▶ Exercise description
Starting at the first line of the data, print each line verbatim up to and including the line bearing "based IoT Project", omitting pictures.
■ ■ ■ ■ ■
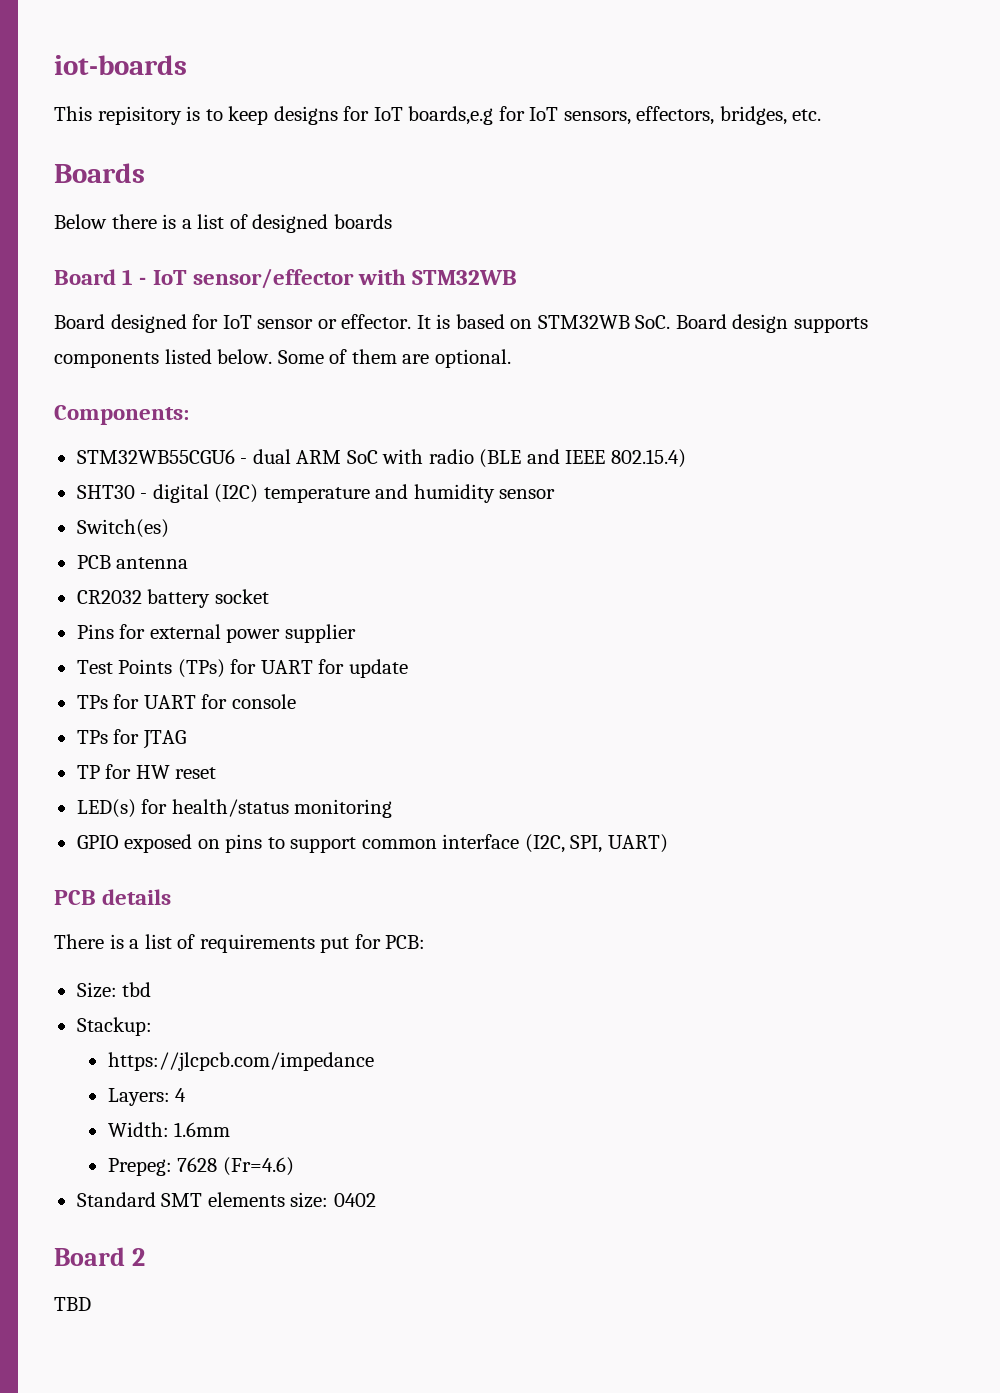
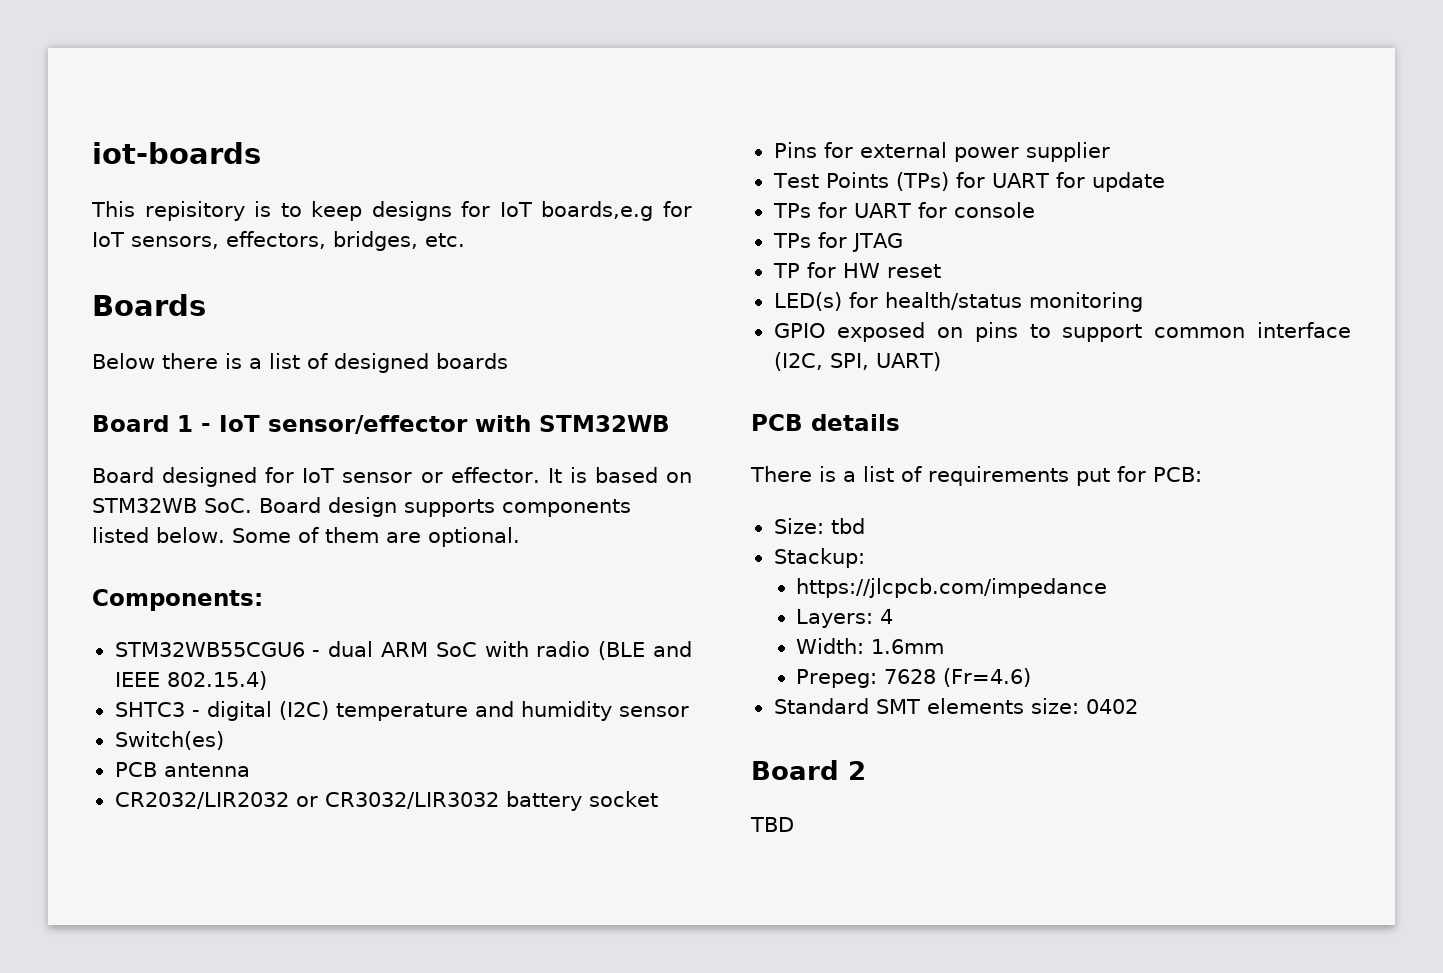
- SHT30 - digital (I2C) temperature and humidity sensor
+ SHTC3 - digital (I2C) temperature and humidity sensor
- CR2032 battery socket
+ CR2032/LIR2032 or CR3032/LIR3032 battery socket

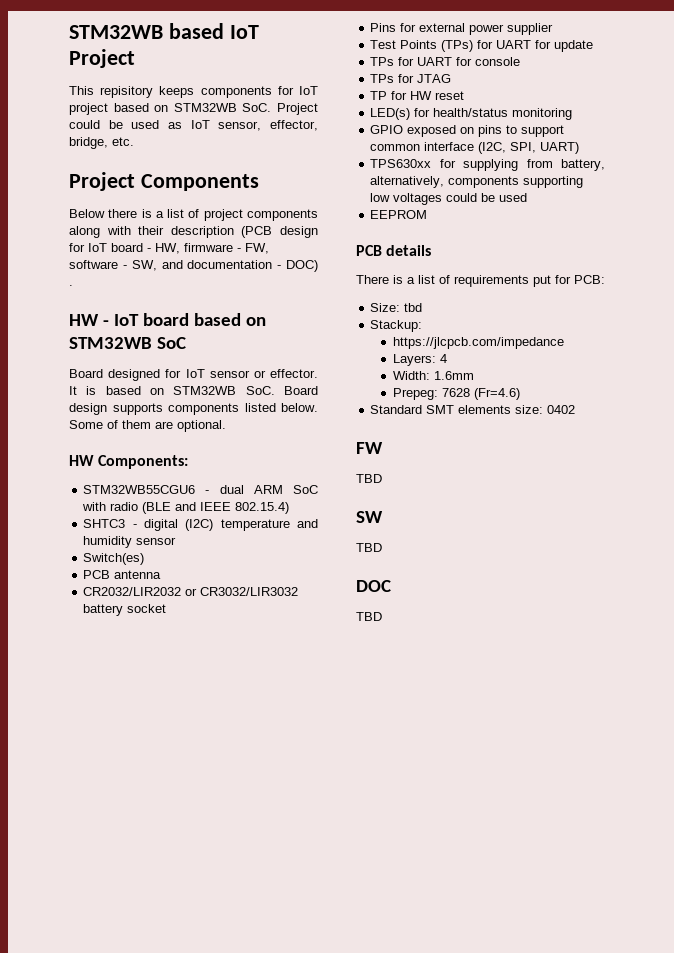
- iot-boards
- This repisitory is to keep designs for IoT boards,e.g for IoT sensors, effectors, bridges, etc.
+ STM32WB based IoT Project
+ This repisitory keeps components for IoT project based on STM32WB SoC. Project could be used as IoT sensor, effector, bridge, etc.
- Boards
+ Project Components
- Below there is a list of designed boards
- Board 1 - IoT sensor/effector with STM32WB
+ Below there is a list of project components along with their description (PCB design for IoT board - HW, firmware - FW, software - SW, and documentation - DOC) .
+ HW - IoT board based on STM32WB SoC
- Components:
+ HW Components:
+ TPS630xx for supplying from battery, alternatively, components supporting low voltages could be used
+ EEPROM
- Board 2
+ FW
+ TBD
+ SW
+ TBD
+ DOC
■ ■ ■ ■ ■
▶ Result of this task
- SHT30 - digital (I2C) temperature and humidity sensor
+ SHTC3 - digital (I2C) temperature and humidity sensor
- CR2032 battery socket
+ CR2032/LIR2032 or CR3032/LIR3032 battery socket

- iot-boards
- This repisitory is to keep designs for IoT boards,e.g for IoT sensors, effectors, bridges, etc.
+ STM32WB based IoT Project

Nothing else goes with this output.